Грибоедов - Екатерина Цимбаева
Шрифт:
Интервал:
Закладка:
Но скоро он бросил свой труд, сперва изнуренный жарой, потом отчаянием, потом переломом и болезнью, а после одушевленный замыслом драматического произведения. В сущности, он и поэму писал в виде пьесы, где авторской речи не было вовсе, но ее язык и стиль не подходили для сиены. Он оставил ее.
К февралю рука Грибоедова полностью зажила, однако его надежды на свободу творчества не сбылись. Пришла весна — появились первые англичане. В конце месяца в Тифлис прибыл некто Мартин, проездом из Индии через Тавриз. Конечно, в Грузию его привело простое любопытство, а удерживала здесь всего лишь болезнь — то ли дурная, то ли лихорадка. Однако Ермолов не дал этим предлогам веры и просил Грибоедова проследить за лечением и передвижением страдальца. Следующие полмесяца Александр общался с путешественником, весьма обогатив свой разговорный английский. Он привлек себе в помощь Муравьева, также знавшего этот язык. В середине марта Грибоедов выдворил вполне оправившегося Мартина из Тифлиса.

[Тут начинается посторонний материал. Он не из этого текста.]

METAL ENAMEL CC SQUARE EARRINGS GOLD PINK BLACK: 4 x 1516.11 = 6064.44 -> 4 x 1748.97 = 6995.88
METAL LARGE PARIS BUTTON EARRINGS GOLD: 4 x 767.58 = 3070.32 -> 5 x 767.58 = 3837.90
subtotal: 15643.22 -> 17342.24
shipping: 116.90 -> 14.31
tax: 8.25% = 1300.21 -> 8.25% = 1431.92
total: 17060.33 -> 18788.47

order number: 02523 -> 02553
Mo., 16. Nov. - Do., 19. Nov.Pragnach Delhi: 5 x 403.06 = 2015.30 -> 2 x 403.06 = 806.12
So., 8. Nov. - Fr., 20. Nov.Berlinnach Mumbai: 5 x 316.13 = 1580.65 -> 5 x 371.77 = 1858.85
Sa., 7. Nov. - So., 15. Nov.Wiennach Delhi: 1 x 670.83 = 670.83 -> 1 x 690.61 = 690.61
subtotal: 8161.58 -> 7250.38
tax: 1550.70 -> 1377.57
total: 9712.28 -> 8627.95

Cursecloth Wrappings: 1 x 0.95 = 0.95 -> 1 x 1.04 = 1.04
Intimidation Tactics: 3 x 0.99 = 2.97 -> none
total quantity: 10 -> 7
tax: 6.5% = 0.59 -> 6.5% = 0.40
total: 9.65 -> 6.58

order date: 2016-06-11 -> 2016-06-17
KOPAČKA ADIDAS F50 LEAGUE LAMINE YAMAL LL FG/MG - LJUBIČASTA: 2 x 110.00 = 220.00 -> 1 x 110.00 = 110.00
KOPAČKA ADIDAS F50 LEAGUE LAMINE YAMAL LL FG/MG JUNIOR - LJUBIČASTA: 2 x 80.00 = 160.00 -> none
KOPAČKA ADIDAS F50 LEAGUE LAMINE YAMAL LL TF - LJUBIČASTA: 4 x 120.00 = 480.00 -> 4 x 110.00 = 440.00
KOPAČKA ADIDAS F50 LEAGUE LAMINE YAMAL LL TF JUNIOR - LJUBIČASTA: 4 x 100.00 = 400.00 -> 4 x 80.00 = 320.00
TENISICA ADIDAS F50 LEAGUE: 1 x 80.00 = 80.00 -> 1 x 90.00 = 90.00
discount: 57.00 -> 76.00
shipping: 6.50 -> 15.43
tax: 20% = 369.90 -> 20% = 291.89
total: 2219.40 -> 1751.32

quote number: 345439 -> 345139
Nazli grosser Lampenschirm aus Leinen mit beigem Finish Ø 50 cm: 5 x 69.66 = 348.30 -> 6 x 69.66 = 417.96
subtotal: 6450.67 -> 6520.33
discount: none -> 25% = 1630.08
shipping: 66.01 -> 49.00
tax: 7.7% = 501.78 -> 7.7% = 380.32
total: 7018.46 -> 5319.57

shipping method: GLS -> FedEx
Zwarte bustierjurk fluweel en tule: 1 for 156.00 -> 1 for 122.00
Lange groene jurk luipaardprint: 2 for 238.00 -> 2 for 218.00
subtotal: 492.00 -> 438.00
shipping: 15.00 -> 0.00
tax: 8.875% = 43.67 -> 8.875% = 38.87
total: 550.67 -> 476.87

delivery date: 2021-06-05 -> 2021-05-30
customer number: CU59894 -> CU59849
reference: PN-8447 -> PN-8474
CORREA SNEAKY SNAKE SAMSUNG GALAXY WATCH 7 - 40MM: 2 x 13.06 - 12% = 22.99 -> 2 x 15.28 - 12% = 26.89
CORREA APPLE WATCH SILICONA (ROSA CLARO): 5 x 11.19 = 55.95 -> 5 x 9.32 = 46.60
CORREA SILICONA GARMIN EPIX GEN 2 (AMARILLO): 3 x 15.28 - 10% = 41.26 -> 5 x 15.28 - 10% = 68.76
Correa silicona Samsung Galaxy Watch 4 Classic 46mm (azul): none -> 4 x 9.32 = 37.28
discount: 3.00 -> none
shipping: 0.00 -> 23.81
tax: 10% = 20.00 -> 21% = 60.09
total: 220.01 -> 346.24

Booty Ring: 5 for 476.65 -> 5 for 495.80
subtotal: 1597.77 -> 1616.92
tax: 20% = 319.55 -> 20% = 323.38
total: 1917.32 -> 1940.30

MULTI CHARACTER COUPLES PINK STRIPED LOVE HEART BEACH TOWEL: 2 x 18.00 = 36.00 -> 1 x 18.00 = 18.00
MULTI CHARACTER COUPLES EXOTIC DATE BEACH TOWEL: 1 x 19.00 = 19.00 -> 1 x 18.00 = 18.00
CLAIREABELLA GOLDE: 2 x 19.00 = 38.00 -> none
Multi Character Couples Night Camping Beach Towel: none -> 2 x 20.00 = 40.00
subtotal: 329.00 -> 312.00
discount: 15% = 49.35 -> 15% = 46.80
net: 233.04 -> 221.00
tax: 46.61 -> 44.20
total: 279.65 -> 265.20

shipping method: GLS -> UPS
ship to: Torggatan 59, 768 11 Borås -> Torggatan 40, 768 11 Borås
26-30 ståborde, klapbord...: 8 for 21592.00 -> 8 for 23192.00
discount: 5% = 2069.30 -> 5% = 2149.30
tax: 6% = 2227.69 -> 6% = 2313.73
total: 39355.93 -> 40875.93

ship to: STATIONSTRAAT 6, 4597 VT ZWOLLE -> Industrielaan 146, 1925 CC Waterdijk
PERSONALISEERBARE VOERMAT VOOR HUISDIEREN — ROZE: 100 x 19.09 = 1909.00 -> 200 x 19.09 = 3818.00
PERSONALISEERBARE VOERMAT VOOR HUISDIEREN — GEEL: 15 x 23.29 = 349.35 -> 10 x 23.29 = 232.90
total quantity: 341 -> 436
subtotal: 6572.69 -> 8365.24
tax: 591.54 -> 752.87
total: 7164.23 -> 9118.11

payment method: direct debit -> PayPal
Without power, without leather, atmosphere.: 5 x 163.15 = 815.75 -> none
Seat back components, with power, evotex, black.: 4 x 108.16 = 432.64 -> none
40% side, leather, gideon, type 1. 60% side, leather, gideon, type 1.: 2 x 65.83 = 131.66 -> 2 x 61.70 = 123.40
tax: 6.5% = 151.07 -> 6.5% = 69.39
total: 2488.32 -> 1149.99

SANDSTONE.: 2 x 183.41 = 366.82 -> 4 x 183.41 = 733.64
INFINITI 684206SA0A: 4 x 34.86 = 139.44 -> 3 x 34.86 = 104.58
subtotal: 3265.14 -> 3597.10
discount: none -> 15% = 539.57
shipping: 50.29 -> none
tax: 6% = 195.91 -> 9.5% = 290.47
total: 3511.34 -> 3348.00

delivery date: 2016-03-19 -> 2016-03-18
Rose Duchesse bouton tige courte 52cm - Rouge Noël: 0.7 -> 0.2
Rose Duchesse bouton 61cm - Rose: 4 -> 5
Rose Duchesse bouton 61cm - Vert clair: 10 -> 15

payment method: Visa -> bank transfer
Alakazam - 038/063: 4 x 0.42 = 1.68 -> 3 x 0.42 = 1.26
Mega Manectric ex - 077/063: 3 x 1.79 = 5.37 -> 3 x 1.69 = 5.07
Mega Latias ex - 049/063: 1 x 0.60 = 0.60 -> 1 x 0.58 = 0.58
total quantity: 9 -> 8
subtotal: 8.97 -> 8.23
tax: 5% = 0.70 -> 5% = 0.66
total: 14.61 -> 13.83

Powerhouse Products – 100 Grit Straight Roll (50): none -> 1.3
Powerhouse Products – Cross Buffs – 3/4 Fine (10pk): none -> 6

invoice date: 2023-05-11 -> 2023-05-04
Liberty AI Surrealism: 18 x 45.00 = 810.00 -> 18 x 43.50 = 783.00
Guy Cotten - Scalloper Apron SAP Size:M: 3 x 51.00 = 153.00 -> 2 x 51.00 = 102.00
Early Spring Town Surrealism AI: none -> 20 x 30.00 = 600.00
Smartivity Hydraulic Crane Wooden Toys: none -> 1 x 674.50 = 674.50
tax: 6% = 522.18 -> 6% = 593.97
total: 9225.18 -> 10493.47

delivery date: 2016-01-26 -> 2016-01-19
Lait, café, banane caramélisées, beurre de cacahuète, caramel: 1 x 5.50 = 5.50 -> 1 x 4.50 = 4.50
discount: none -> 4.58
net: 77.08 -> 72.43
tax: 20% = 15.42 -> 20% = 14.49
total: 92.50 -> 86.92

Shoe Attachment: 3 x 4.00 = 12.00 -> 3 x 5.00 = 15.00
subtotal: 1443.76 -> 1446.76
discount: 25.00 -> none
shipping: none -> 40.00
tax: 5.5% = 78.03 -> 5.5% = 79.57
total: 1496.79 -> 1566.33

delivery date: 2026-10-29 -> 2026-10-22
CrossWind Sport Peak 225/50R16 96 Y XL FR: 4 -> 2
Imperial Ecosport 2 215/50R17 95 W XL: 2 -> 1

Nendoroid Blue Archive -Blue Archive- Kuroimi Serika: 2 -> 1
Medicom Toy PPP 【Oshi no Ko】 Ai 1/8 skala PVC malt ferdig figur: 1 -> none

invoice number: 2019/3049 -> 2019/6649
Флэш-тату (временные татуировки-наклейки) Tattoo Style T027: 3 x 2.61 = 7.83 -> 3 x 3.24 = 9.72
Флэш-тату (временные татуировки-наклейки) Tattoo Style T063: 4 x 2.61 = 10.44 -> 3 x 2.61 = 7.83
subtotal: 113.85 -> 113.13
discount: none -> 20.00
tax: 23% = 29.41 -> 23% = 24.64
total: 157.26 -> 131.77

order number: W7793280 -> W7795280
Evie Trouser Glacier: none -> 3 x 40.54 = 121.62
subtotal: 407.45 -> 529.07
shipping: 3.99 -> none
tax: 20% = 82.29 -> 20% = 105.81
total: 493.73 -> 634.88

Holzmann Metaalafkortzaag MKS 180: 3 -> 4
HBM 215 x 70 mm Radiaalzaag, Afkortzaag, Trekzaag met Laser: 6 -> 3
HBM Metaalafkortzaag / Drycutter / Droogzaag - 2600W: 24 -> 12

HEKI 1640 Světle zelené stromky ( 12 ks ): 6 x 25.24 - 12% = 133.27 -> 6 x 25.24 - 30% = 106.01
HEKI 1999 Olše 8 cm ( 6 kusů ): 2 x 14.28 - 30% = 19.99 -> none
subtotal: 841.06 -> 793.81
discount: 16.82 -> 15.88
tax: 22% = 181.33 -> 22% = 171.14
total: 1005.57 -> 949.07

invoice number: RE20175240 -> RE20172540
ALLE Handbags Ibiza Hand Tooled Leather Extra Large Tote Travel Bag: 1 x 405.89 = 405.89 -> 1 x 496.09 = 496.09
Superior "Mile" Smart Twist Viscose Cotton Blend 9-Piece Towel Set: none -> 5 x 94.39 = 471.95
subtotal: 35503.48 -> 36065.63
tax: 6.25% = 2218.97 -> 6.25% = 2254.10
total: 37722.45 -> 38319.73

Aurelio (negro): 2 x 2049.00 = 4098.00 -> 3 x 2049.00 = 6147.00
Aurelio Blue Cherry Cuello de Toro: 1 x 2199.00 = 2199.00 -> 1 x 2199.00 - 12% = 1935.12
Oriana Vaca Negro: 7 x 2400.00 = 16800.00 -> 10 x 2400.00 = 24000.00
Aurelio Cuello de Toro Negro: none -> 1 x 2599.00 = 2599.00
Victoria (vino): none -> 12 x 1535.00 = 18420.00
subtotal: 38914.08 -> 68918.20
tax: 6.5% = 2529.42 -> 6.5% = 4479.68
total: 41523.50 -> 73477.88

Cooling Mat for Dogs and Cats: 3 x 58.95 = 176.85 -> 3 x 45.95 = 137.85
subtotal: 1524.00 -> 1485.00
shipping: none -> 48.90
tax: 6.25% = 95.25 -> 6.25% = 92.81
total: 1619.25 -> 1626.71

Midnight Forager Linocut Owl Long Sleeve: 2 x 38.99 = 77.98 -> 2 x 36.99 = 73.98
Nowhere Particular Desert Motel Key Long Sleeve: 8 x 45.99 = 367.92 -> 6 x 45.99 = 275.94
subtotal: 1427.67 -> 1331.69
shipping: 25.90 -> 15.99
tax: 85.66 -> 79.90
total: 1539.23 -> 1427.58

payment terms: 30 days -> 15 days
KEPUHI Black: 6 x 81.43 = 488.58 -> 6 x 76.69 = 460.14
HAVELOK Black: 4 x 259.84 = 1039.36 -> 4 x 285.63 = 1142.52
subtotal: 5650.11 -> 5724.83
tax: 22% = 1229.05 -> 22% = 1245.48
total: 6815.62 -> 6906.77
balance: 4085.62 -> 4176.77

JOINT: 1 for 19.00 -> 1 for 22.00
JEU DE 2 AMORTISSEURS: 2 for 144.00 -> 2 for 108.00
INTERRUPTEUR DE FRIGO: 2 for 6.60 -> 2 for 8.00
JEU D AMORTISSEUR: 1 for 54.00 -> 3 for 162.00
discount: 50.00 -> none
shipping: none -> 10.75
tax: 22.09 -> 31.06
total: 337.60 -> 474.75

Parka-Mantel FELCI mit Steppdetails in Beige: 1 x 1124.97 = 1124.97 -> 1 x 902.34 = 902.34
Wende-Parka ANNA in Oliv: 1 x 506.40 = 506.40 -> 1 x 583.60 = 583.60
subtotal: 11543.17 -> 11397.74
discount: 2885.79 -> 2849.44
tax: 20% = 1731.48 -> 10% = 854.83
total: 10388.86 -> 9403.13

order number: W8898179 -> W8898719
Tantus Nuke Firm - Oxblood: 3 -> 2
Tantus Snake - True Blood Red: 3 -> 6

Остаток марта и половина апреля прошли на удивление спокойно, и Александр начал что-то понемногу писать. Эти первые, несовершенные наметки он читал Кюхельбекеру и не встречал с его стороны ни малейшей критики: тому всё нравилось. Это, конечно, льстило самолюбию автора, но мало помогало работе. В сущности, Вильгельм даже мешал, отвлекая Грибоедова на улаживание последствий своих бесчисленных обид. Однажды он поссорился с Ермоловым, и Грибоедов с трудом уговорил генерала сделать первый шаг к примирению, поскольку Кюхельбекер его делать не желал. Прекратить размолвку было тем сложнее, что Ермолов имел из Петербурга тайный приказ «извести» Кюхельбекера, о чем Грибоедов узнал от Петра Николаевича Ермолова, родственника главнокомандующего и своего хорошего друга. Чем Вильгельм заслужил такое к себе отношение, он не знал, но догадывался, видя постоянную нервность в его поведении: пусть его гнев был часто оправдан, не всех он забавлял, как Пушкина; многие в ответ испытывали к Кюхельбекеру неприязнь.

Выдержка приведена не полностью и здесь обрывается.